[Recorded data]
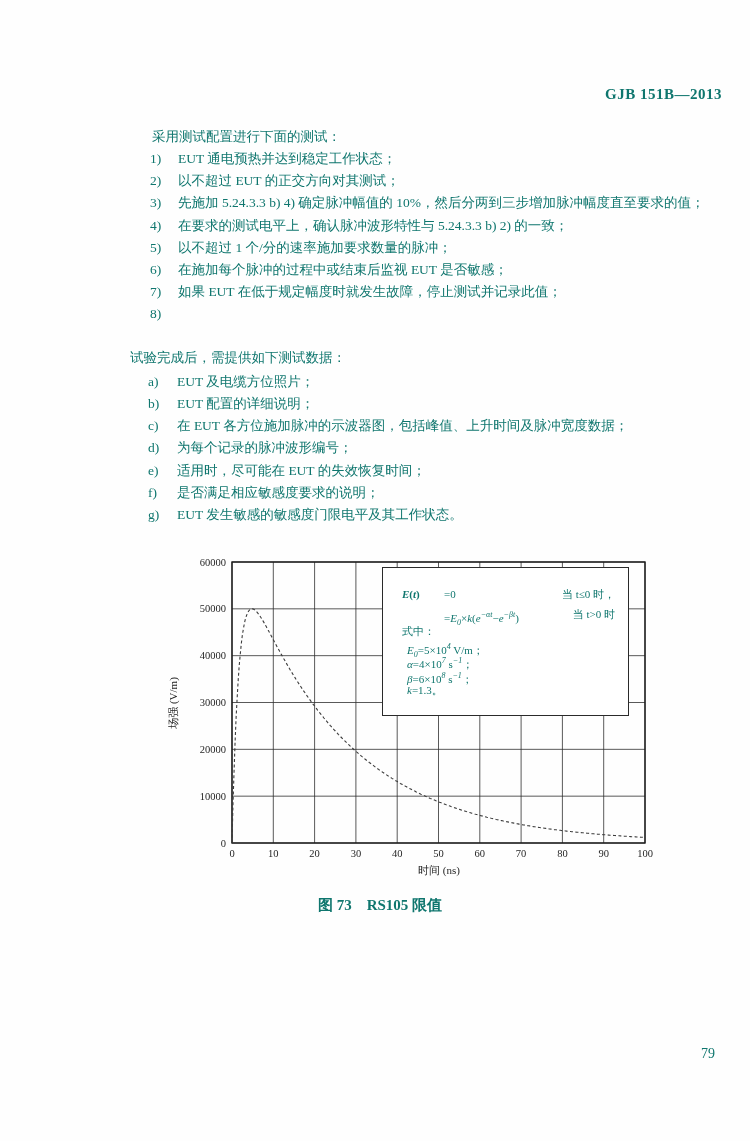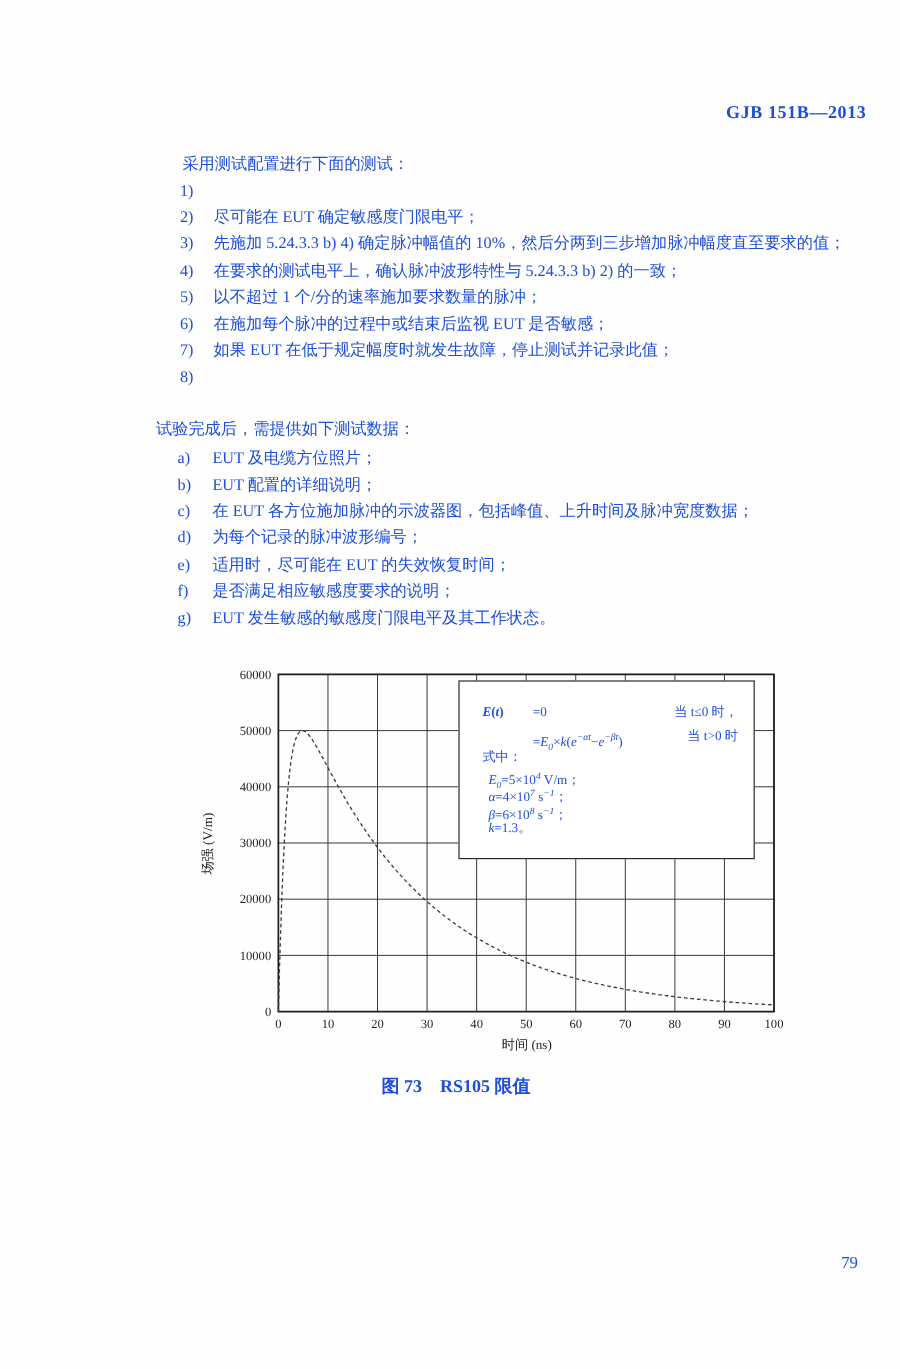--- a/index.html
+++ b/index.html
@@ -5,7 +5,7 @@
   html,body{margin:0;padding:0;}
   body{background:#ffffff;}
   .page{position:relative;width:750px;height:1141px;background:#fefefe;
-        font-family:"Liberation Serif","DejaVu Serif",serif;color:#1d4ed8;overflow:hidden;}
+        font-family:"Liberation Serif","DejaVu Serif",serif;color:#0f766e;overflow:hidden;}
   .hdr{position:absolute;top:86px;left:0;width:722px;text-align:right;
        font-weight:bold;font-size:15px;letter-spacing:.5px;}
   .tline{position:absolute;left:0;top:0;width:750px;height:18px;

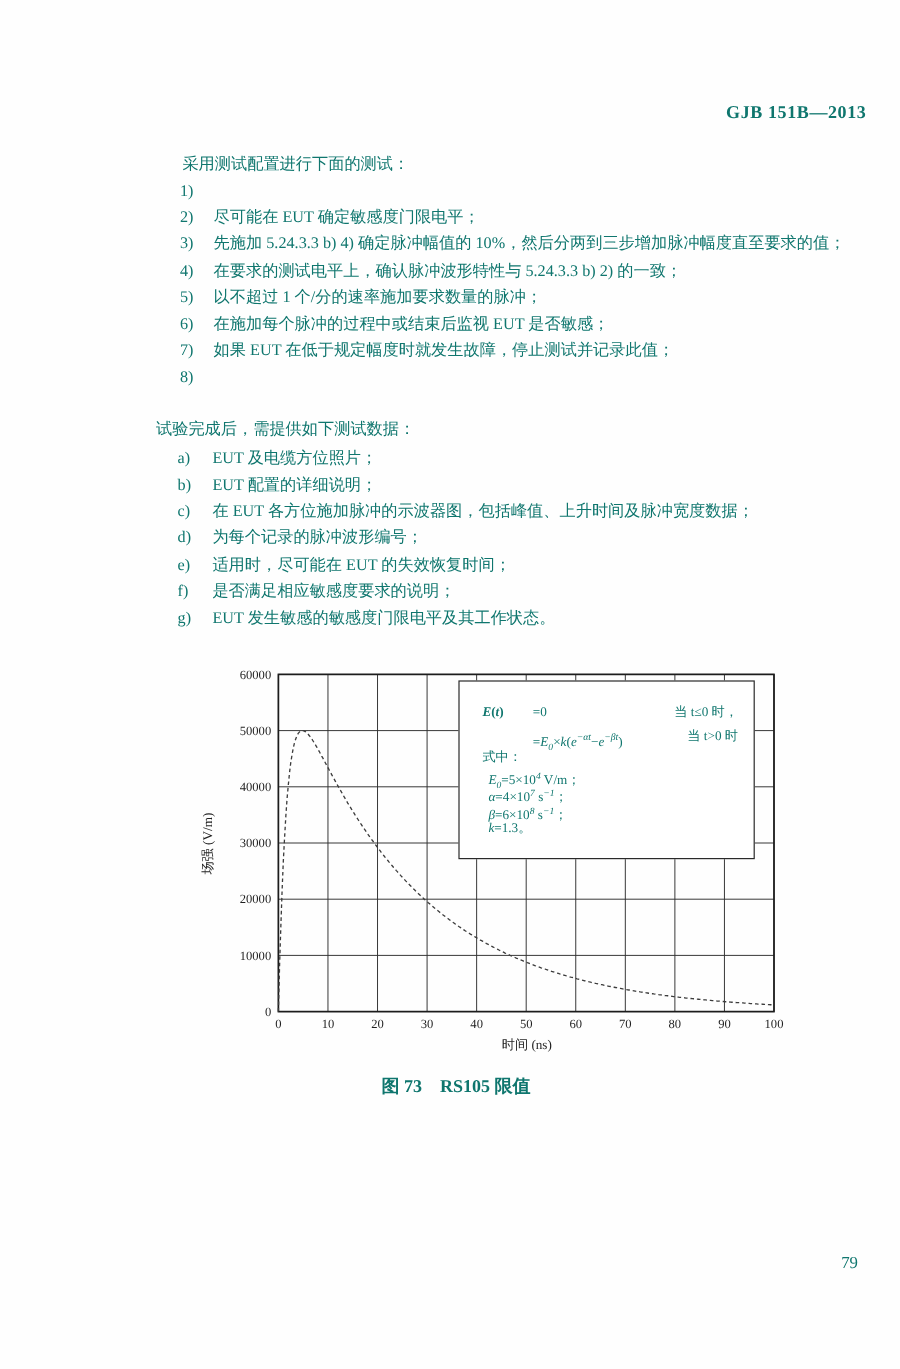--- a/index.html
+++ b/index.html
@@ -47,6 +47,7 @@
   </div>
   <div class="tline" style="top:150px">
     <span class="num" style="left:150px">1)</span>
+    <span class="txt" style="left:178px">EUT 通电预热并达到稳定工作状态；</span>
   </div>
   <div class="tline" style="top:172px">
     <span class="num" style="left:150px">2)</span>

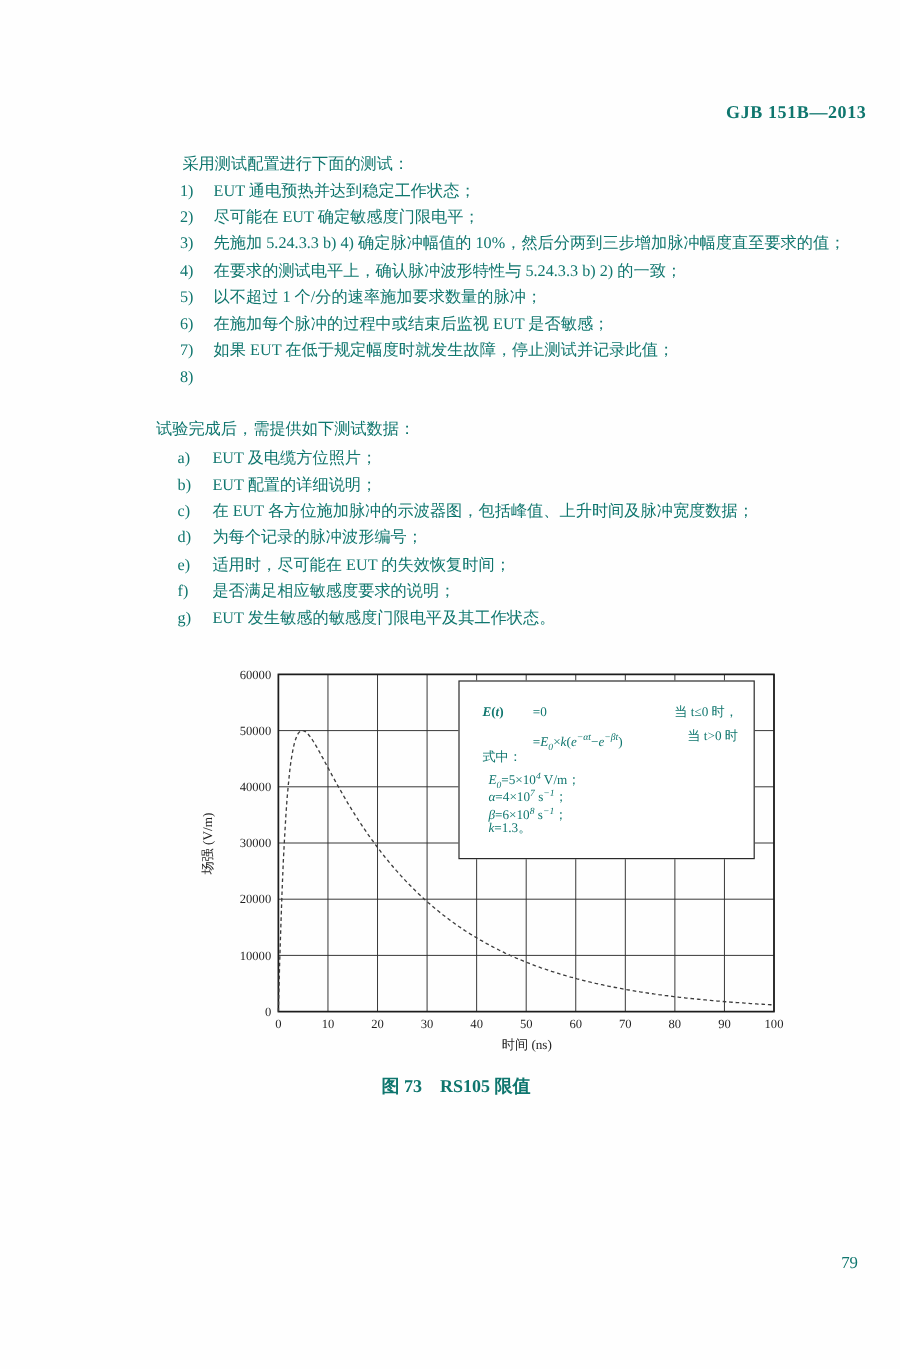--- a/index.html
+++ b/index.html
@@ -51,7 +51,7 @@
   </div>
   <div class="tline" style="top:172px">
     <span class="num" style="left:150px">2)</span>
-    <span class="txt" style="left:178px">尽可能在 EUT 确定敏感度门限电平；</span>
+    <span class="txt" style="left:178px">以不超过 EUT 的正交方向对其测试；</span>
   </div>
   <div class="tline" style="top:194px">
     <span class="num" style="left:150px">3)</span>

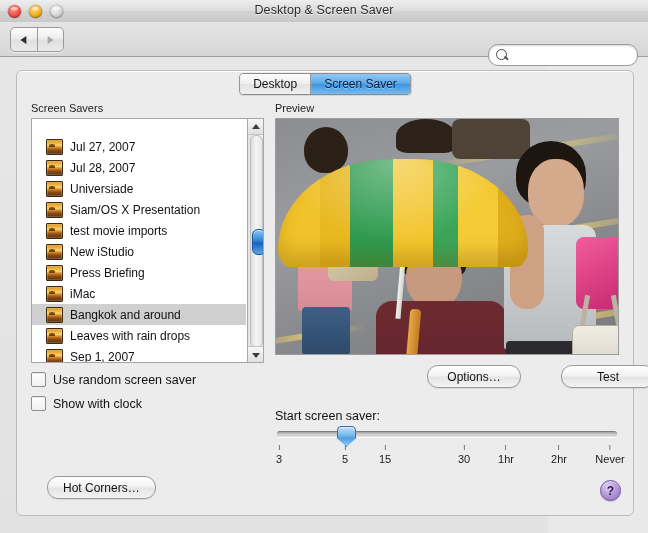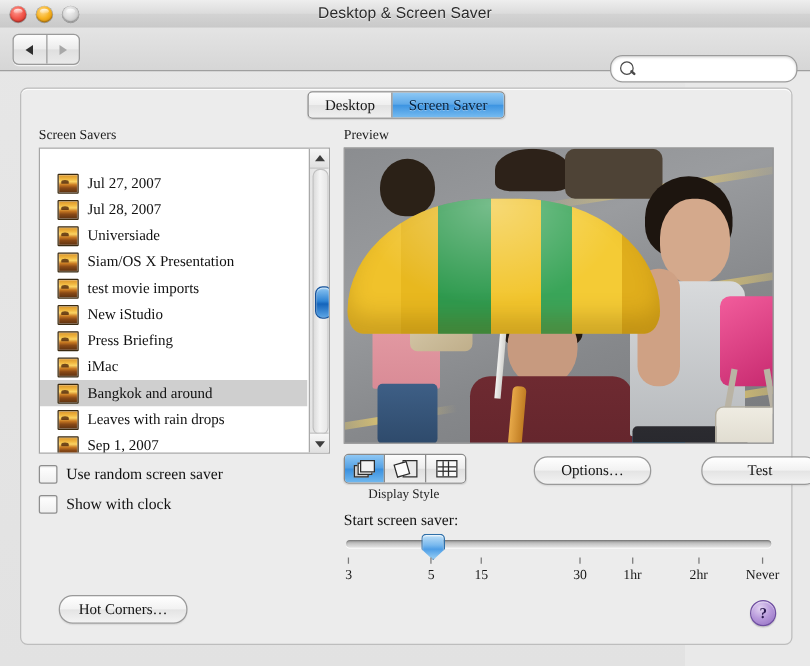--- a/index.html
+++ b/index.html
@@ -122,7 +122,6 @@
     border: 1px solid #bdbdbd;
     border-radius: 6px;
     box-shadow: inset 0 1px 0 rgba(255,255,255,0.9);
-    font-family: Liberation Serif, serif;
   }
 
   

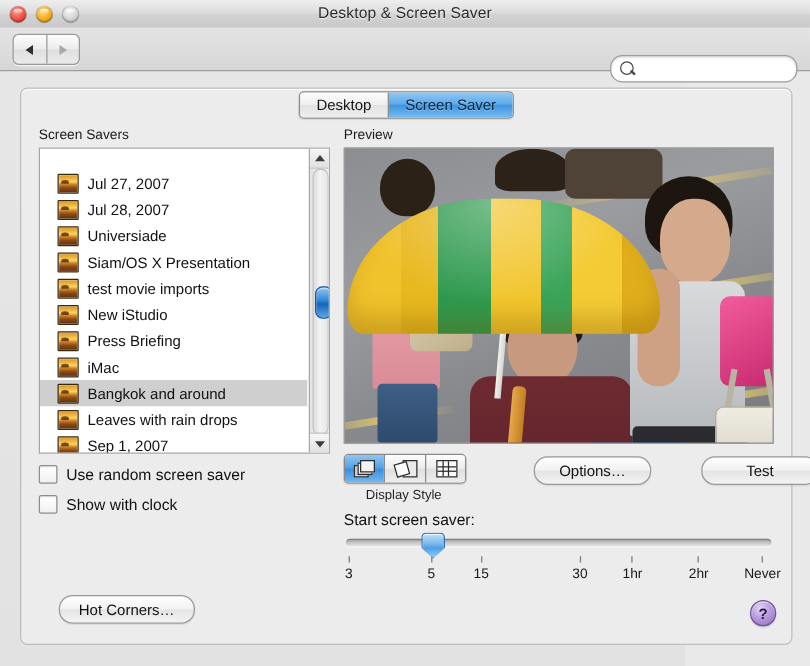--- a/index.html
+++ b/index.html
@@ -598,27 +598,6 @@
       </div>
     </div>
 
-    <div id="style-wrap">
-      <div id="style-seg">
-        <div class="styleseg selected">
-          <span id="icon-slideshow">
-            <i id="ss-c"></i>
-              <i id="ss-b"></i>
-              <i id="ss-a"></i>
-          </span>
-        </div>
-        <div class="styleseg">
-          <span id="icon-collage">
-            <span id="cl-a"></span>
-              <span id="cl-b"></span>
-          </span>
-        </div>
-        <div class="styleseg">
-          <span id="icon-grid"></span>
-        </div>
-      </div>
-      <div id="style-caption">Display Style</div>
-    </div>
 
     <div class="cap-btn" id="btn-options">
       <span>Options…</span>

Action item –
Find every line of the records holding "Serif". Answer with the count alone.

Answer area –
3